In my early twenties, I entered a mystery school teaching the Golden Dawn system of magick. Students had to learn the G.D. meanings for the tarot cards. Several of us imagined that adopting the Waite-Smith cards would aid us in our mission to memorize these meanings. It helped not one whit. Personally, I had better results working with the Builders of the Adytum deck. It has no scenic images on the spot cards; instead it relies on the geometric configuration of the suit signs to convey the potency allotted to the card. Other G.D. members of my own day suffered the same frustration with the Waite-Smith pictures. This frustration was felt from the outset, not least because the spot card images were, in 1909 a new invention, with no history of time-honored use behind them. Soon after the deck was published, J.W. Brodie-Innes, an initiate of the G.D. and a personal pupil of one of the Order’s founders, S.L. Mathers, wrote an article for the Occult Review. Towards the end of it he expresses this wish:

“I trust that Mr Waite may some day find time to tell us from whence he derived his interpretations, and the designs illustrating them.

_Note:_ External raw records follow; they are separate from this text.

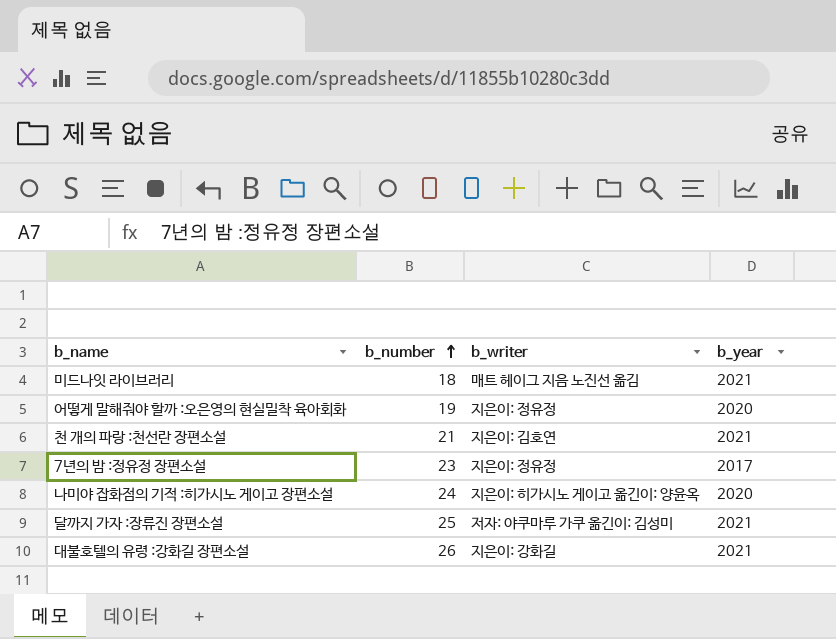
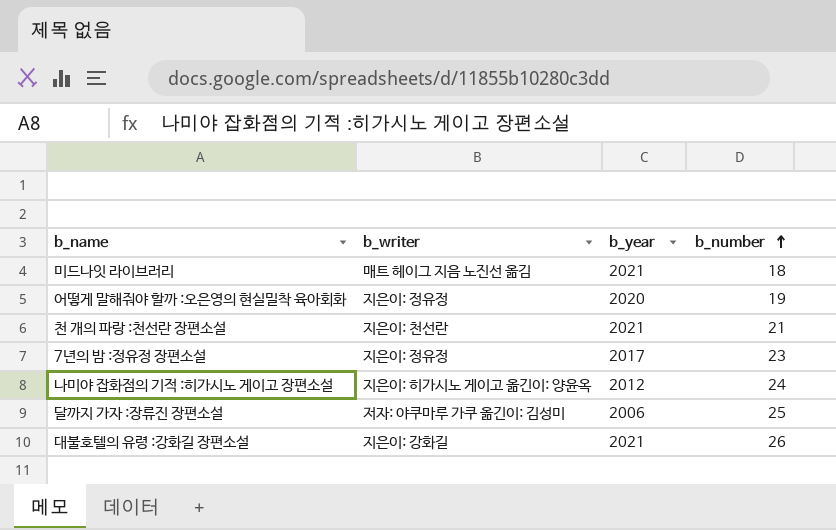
column b_number | position: 2 -> 4
천 개의 파랑 :천선란 장편소설 | b_writer: 지은이: 김호연 -> 지은이: 천선란
나미야 잡화점의 기적 :히가시노 게이고 장편소설 | b_year: 2020 -> 2012
달까지 가자 :장류진 장편소설 | b_year: 2021 -> 2006

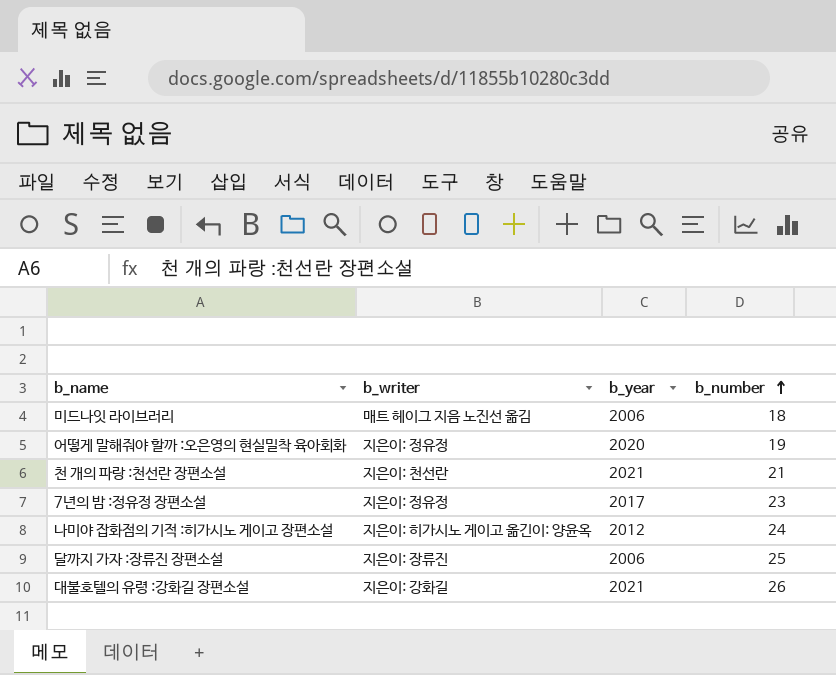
미드나잇 라이브러리 | b_year: 2021 -> 2006
달까지 가자 :장류진 장편소설 | b_writer: 저자: 야쿠마루 가쿠 옮긴이: 김성미 -> 지은이: 장류진

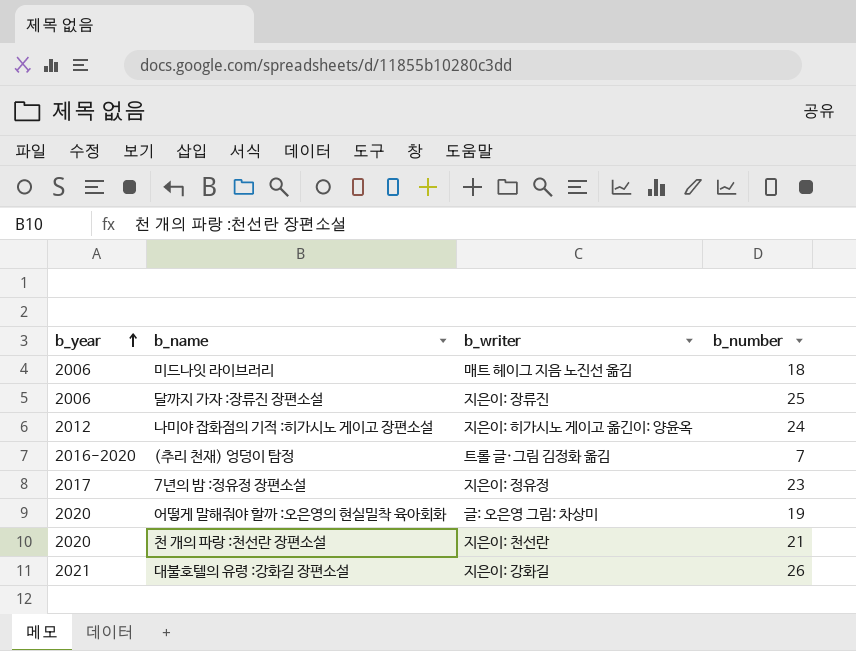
row order: b_number ascending -> b_year ascending
column b_year | position: 3 -> 1
row (추리 천재) 엉덩이 탐정: none -> 2016-2020 | 트롤 글·그림 김정화 옮김 | 7
어떻게 말해줘야 할까 :오은영의 현실밀착 육아회화 | b_writer: 지은이: 정유정 -> 글: 오은영 그림: 차상미
천 개의 파랑 :천선란 장편소설 | b_year: 2021 -> 2020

2pence“Taking as an example the two of pentacles . . . from whence comes Mr Waite’s dancing man? If he belongs to any of the old forms of the Tarot, or is in any way connected with the original designers, he is worthy of serious consideration. But one would like to know his origin and credentials. And the same remark applies to the other designs.”

Implicit in Brodie-Innes’s statement about the origins of “Mr Waite’s dancing man”, is the idea that, if the image doesn’t meet the conditions set forth, it is not worthy of serious consideration, the same going for all the new-fangled images the Waite-Smith cards had introduced into the tarot. Quite the opposite view would be upheld today by all the deck’s many supporters who rely on the images to suggest meanings to them. But it is worth remembering that this was not in any way the prevailing state of affairs when the deck first saw the light of day.

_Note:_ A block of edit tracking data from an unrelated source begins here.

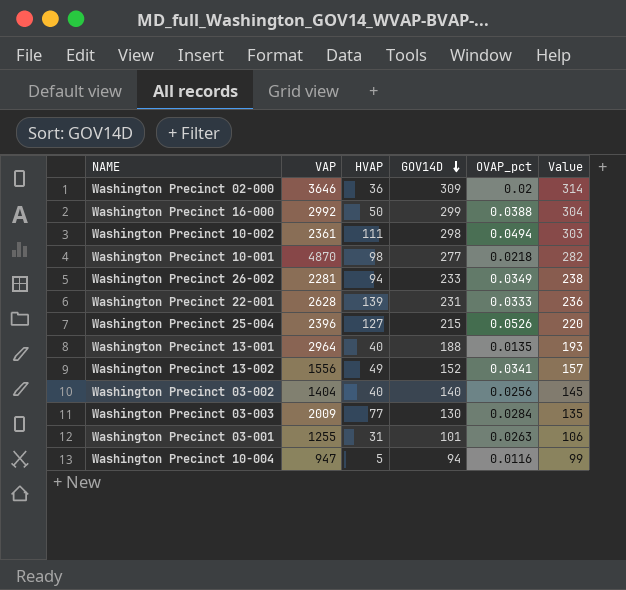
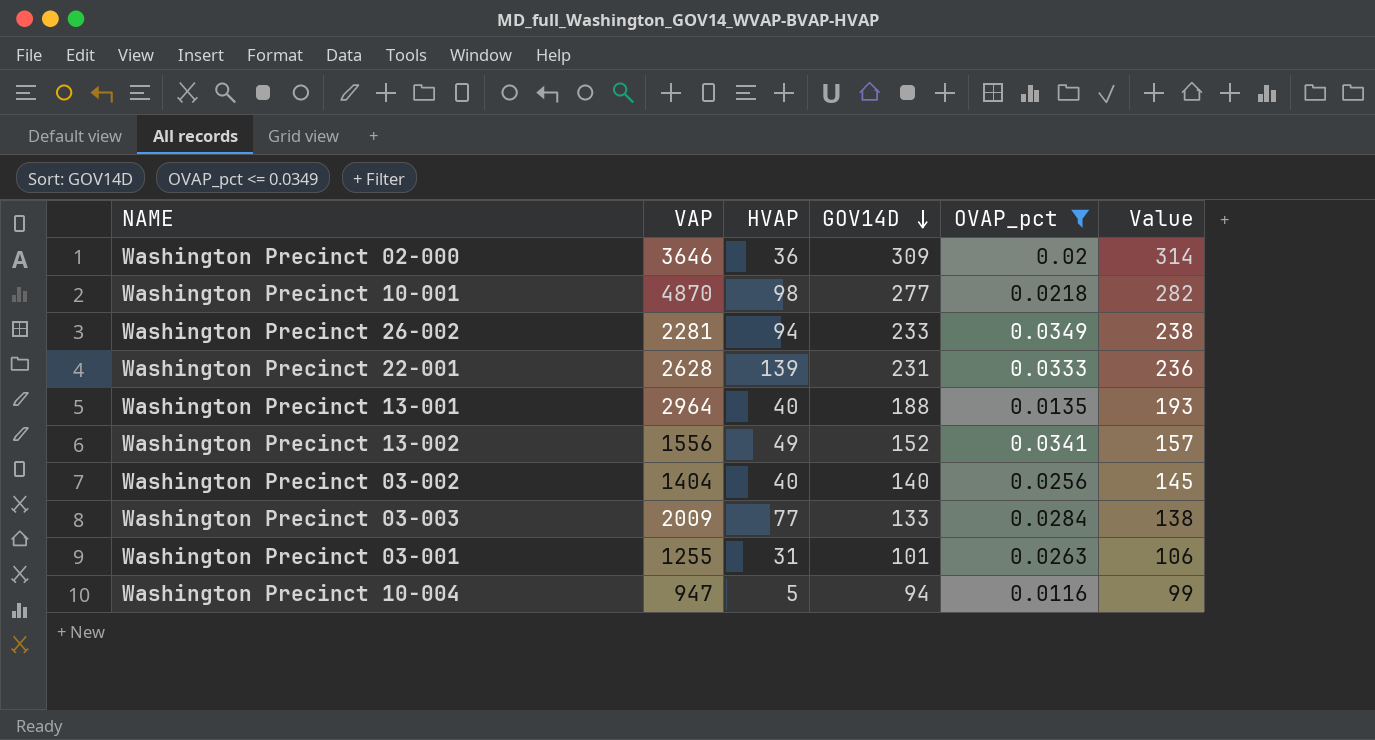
filter: none -> OVAP_pct <= 0.0349
Washington Precinct 03-003 | GOV14D: 130 -> 133
Washington Precinct 03-003 | Value: 135 -> 138

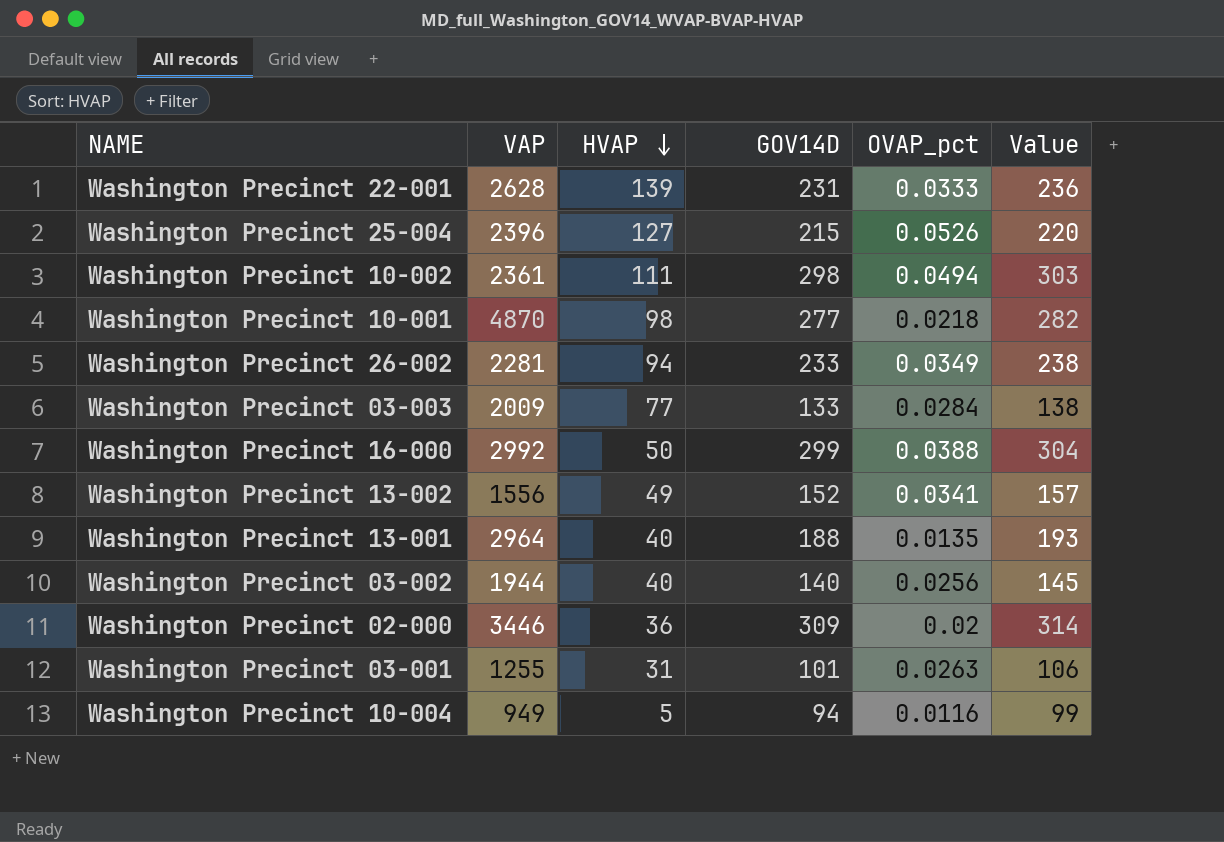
filter: OVAP_pct <= 0.0349 -> none
row order: GOV14D descending -> HVAP descending
Washington Precinct 03-002 | VAP: 1404 -> 1944
Washington Precinct 02-000 | VAP: 3646 -> 3446
Washington Precinct 10-004 | VAP: 947 -> 949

In the next article, I will examine the court cards of the Waite-Smith tarot.

  1. This is a fascinating article and really clears up a lot of confusion I’ve had about the Minor Arcana. Thanks for providing more sources to dig into, also.

  2. Sean permalink

    Auntie, I found your blog while on a search for the Book T meanings for the Tarot cards. I love the depth of information you give with MM’s articles. I’m going to read all the way through your blog! (currently at 2013). I’d love to see the true meanings of the cards, as clear as possible. I hope you can clear up any intentional deception on Waite’s part and help show the true meanings of the cards. Also, what would the result of a reading be if the final “result” card is a court card? I know these cards represent people or personalities, but can they show an event or something happening? Many grateful thanks for your writing. Blessings from China, your fan, Sean.

    • Hi Sean,
      I’m caretaking the blog while Auntie has a rest. I’m the one writing about Waite at the moment.
      Auntie will be thrilled that you like Madeline Montalban’s tarot articles. She and I are great fans of Ms Montalban too.
      The true meanings of the cards. Well, it all depends what you mean by ‘true’. If you’re a Qabalist, you might think the G.D. meanings are the true meanings. But non-Qabalists would not agree.
      Madeline Montalban’s system assigns meanings to the court cards not attached to them as ‘people’ cards. The King of Wands reversed, for instance, represents danger. As a ‘result’ card following a run of cards promising success or accomplishment, it would mean that the inquirer would have to struggle to maintain the gains predicted by the preceding symbols. But if preceded by negative cards, the King of Wands shows failure – the inquirer would not attain her stated aim. You will find the ‘non-people’ meanings for court cards in Ms Montalban’s articles.